Heading into this week’s election, Republicans were expected to seize control of Congress. That’s still a possibility, with several races too close to call, but Democrats denied Republicans the sweeping nationwide victory they had expected.

Abortion “may have made the difference in some key races where the elections were really competitive,” said Ashley Kirzinger, director of survey methodology at KFF, which designed questions for and published an analysis of VoteCast.

Many Democratic candidates advocated for abortion rights on the campaign trail. But they also cast their Republican rivals’ “extreme” attitudes on abortion as one example of a broader threat to the country’s democratic institutions, including its election systems.

In Pennsylvania and Wisconsin, Democrats who won tight governors’ races will appoint people who run the state’s elections. In Michigan, Democrats won races for governor and secretary of state, defeating candidates who opposed abortion rights and had denied the 2020 election results.

“Michigan is a good place to be right now,” said Ellie Mosko, 40, an attorney and mother of three in the Detroit area. Democrats also championed a successful ballot measure that enshrines the right to abortion in the state constitution. Moreover, Democrats took control of the state Senate for the first time in 40 years.

“The key issues for me are the preservation of democracy and voter rights,” Mosko said, “because without that we can’t preserve women’s access to reproductive freedom.”

Voters in California and Vermont also chose to enshrine abortion protections in their state constitutions on Tuesday, while voters in Kentucky and Montana rejected anti-abortion amendments.

Republican candidates did gain ground in some states, including Ohio and Florida, potentially paving the way for more state bans on women’s abortion access. But the GOP elsewhere lost contests that would have allowed them to advance restrictions easily.

Among Black and Latina women across age groups, majorities of whom backed Democratic candidates, at least half said Roe played a major impact in their decision to vote. The Democrats also were buoyed by white women under 50 — about half said it had a major impact on their decision to turn out, compared with about a third of older white women.

Reproductive rights were a driving factor for Alison Brock McGill, 38, a Black mother with a 2-year-old son. She moved in 2020 from New York to Atlanta, where a recent conversation reminded her she was not in Brooklyn anymore.

At her recent annual OB-GYN visit, the topic of having a second child came up. The doctor reminded her that in Georgia, a woman now has until around six weeks’ gestation to terminate a pregnancy. After that, the doctor would have to refer her to a physician in another state if she wanted an abortion.

Georgia’s new law, banning most abortions once cardiac activity is detected, took effect after the Supreme Court ruling overturning Roe v. Wade.

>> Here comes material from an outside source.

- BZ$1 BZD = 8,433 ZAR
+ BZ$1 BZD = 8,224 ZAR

“I was just blown away by that,” said McGill. “At six weeks, nobody knows anything.”

That’s a major reason she voted Democratic up and down the ticket, including for Sen. Raphael Warnock, whose hotly contested U.S. Senate race is advancing to a runoff with his Republican rival, the former football star Herschel Walker.

Still, for many women, the country’s inflation woes outweigh abortion. About two-thirds of Republican women said inflation was their primary consideration, compared with about a third of Democratic women.

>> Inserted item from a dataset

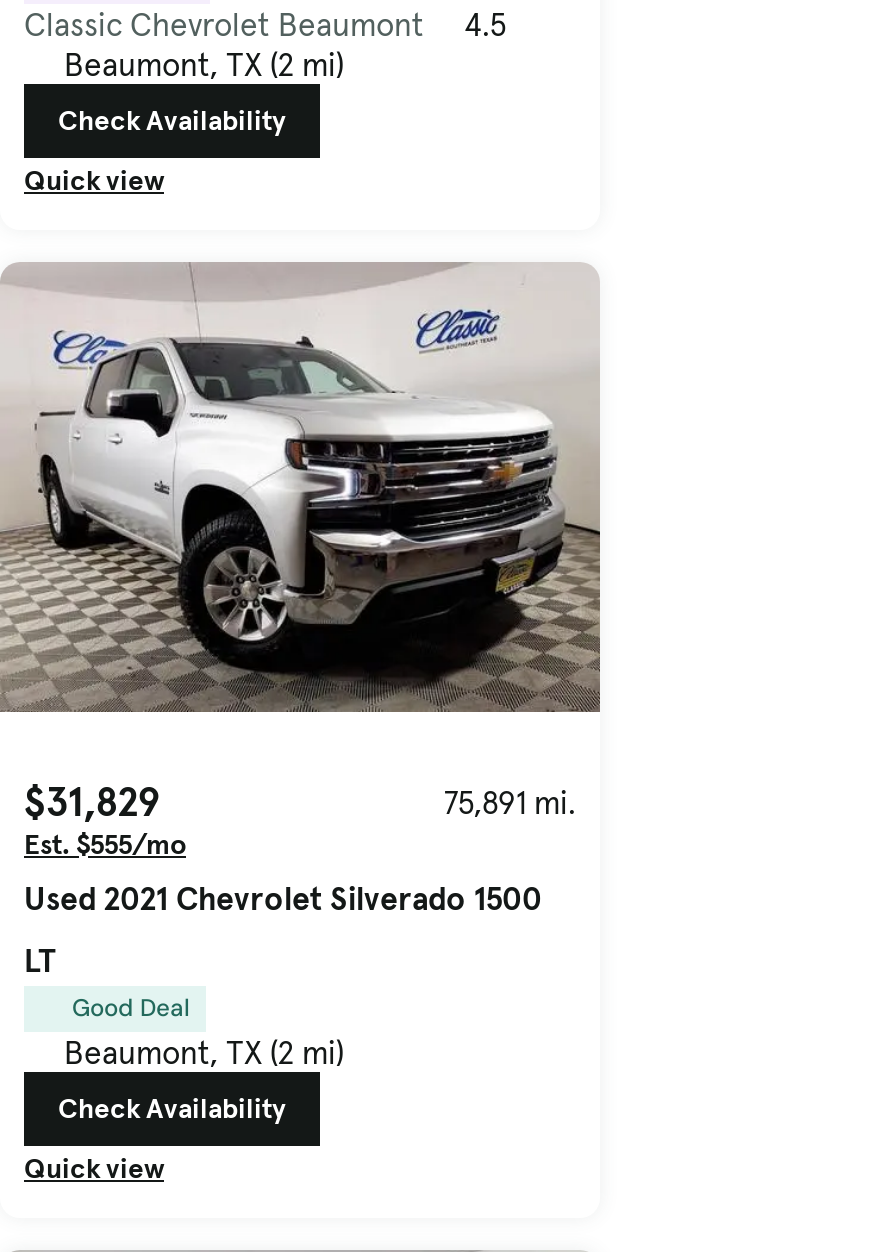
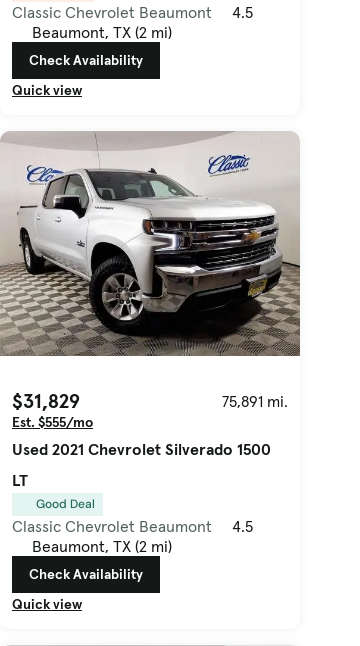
+ Classic Chevrolet Beaumont
+ 4.5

“A woman might need an abortion once or twice in her lifetime, but I need to feed these kids every day,” said Kelly Morris, 60, a registered Republican in Dayton, Ohio, and mother of nine.

In Ohio, Trump-endorsed JD Vance won an open U.S. Senate seat, and the GOP swept statewide offices. A ban on abortions after six weeks of pregnancy is currently blocked by a lower court in Ohio but is being appealed. Three conservative victories on Ohio’s Supreme Court, plus an upcoming appointment by Republican Gov. Mike DeWine, mean that ban is likely to come before a court with a 4-3 GOP majority.

Still, for abortion rights-opponent Elizabeth Lamoreaux of suburban Cincinnati, the election was about more than that. She cared about inflation, border security and “the whole LGBT alphabet issue” — in particular, opposing transgender rights for youth.

Said Lamoreaux: “I feel as if our country as a whole is sort of a dumpster fire now.”